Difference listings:

——

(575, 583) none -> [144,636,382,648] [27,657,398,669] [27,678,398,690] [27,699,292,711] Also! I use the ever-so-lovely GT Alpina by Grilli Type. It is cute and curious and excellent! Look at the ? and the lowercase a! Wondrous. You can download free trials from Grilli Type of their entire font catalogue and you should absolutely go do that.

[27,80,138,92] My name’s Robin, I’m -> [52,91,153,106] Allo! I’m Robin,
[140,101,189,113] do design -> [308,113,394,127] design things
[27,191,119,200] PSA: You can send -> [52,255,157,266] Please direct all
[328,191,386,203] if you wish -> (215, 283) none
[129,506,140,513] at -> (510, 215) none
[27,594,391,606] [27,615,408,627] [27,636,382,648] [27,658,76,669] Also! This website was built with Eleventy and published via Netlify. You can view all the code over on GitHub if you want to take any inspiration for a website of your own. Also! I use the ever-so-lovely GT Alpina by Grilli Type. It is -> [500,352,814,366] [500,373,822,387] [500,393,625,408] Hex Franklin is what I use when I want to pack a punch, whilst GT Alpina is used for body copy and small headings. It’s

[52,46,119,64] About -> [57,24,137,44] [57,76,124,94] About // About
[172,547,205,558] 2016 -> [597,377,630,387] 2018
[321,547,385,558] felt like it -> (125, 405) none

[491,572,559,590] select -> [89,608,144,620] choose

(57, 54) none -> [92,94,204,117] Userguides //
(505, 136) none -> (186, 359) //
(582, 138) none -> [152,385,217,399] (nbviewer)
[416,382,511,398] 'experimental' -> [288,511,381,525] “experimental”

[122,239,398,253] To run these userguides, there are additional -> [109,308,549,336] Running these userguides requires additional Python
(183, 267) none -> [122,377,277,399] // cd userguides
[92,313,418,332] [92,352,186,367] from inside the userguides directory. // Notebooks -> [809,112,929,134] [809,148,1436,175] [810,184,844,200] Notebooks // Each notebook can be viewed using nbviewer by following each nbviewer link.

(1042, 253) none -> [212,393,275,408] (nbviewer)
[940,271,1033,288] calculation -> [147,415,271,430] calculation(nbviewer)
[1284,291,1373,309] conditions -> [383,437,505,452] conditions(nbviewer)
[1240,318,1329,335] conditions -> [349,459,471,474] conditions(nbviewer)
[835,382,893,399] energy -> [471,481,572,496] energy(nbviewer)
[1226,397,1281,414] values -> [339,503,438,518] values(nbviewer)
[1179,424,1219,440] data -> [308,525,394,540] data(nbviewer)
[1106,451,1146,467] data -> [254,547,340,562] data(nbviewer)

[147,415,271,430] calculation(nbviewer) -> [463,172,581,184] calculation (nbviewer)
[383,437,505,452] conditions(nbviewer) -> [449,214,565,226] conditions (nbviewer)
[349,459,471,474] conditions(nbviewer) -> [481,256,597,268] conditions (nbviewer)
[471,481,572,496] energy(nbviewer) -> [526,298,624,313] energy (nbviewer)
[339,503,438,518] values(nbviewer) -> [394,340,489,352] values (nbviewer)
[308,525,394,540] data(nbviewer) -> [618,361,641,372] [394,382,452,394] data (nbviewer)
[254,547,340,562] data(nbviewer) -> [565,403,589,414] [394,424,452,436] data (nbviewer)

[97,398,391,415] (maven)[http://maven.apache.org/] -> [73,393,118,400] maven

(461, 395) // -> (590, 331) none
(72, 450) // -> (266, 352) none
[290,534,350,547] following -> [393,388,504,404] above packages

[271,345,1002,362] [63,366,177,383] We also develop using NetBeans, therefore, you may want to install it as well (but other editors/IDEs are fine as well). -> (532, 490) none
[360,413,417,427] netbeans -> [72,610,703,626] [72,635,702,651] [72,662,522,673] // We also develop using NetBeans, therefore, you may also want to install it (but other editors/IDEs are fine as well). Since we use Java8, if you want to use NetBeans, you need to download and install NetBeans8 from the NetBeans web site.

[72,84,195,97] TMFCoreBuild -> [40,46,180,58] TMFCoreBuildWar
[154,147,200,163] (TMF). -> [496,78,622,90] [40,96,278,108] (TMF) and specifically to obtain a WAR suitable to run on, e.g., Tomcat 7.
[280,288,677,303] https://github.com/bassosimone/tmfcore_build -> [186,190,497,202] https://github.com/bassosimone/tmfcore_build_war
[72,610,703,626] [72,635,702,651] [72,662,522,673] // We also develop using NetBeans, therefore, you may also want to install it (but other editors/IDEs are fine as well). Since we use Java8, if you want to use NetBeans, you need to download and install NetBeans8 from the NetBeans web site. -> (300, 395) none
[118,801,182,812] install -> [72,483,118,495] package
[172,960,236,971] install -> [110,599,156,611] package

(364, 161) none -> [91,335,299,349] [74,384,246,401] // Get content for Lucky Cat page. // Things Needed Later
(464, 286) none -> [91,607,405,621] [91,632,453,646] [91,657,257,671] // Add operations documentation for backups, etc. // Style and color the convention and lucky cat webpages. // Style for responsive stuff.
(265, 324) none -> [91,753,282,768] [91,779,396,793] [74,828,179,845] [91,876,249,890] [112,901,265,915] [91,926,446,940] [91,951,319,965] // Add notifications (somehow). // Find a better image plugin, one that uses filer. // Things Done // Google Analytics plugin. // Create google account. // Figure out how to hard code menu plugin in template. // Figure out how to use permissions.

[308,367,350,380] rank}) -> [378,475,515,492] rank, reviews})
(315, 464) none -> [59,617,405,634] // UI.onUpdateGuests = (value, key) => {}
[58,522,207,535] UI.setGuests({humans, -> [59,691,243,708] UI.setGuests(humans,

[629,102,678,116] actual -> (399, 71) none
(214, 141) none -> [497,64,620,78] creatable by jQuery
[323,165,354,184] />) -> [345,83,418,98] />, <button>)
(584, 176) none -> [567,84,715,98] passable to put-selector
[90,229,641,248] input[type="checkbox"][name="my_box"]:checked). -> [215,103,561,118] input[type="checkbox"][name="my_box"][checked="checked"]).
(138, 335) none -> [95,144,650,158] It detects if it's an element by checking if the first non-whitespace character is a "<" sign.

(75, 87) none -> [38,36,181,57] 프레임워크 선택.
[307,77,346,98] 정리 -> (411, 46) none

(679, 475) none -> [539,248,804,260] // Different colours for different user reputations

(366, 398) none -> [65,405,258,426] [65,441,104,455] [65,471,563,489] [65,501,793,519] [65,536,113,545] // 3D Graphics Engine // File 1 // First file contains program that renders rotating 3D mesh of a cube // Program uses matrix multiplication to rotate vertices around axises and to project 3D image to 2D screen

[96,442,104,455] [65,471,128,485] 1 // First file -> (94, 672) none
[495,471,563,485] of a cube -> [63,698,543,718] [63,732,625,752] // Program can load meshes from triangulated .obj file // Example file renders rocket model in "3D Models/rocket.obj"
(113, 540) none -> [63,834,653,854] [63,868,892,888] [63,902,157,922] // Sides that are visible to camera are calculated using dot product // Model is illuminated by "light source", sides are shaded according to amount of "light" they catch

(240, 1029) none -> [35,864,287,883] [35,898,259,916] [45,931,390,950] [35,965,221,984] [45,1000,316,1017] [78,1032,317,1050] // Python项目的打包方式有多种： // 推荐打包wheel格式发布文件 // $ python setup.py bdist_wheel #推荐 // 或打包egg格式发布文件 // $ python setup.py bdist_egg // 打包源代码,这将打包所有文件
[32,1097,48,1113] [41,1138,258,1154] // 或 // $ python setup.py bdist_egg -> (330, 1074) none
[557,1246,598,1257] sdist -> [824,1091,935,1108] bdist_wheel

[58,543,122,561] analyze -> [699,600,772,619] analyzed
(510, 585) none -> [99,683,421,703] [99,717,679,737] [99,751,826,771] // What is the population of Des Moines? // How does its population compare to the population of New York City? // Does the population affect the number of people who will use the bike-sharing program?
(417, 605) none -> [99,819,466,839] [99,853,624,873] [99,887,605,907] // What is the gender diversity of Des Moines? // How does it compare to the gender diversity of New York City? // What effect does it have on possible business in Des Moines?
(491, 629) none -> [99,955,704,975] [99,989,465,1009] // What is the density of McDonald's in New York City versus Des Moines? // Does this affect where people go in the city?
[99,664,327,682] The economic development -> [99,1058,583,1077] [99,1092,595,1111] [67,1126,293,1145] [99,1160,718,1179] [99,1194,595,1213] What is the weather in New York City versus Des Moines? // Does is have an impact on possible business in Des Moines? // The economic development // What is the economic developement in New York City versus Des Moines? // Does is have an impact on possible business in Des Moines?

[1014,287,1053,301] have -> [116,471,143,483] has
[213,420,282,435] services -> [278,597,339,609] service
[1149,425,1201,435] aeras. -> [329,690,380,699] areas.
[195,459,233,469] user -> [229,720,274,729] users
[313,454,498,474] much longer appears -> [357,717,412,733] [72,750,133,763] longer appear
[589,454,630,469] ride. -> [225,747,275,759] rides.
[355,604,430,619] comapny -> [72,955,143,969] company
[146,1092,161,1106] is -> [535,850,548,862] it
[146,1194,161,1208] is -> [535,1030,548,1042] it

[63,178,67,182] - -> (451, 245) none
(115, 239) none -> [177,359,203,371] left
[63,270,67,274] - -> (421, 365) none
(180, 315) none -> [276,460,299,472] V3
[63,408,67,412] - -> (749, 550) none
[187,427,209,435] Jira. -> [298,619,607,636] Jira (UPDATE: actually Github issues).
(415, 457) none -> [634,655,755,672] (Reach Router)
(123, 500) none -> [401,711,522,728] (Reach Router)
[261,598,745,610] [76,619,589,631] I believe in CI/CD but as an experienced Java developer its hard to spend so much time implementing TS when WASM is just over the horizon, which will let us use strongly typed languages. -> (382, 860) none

——

Exercise details: Copy out each line of the data above, exactly, if it lies between the line holding "[99,664,327,682] The economic" and the line holding "[1014,287,1053,301] have ->", inclusive; copy no other line.

Exercise output:
[99,664,327,682] The economic development -> [99,1058,583,1077] [99,1092,595,1111] [67,1126,293,1145] [99,1160,718,1179] [99,1194,595,1213] What is the weather in New York City versus Des Moines? // Does is have an impact on possible business in Des Moines? // The economic development // What is the economic developement in New York City versus Des Moines? // Does is have an impact on possible business in Des Moines?

[1014,287,1053,301] have -> [116,471,143,483] has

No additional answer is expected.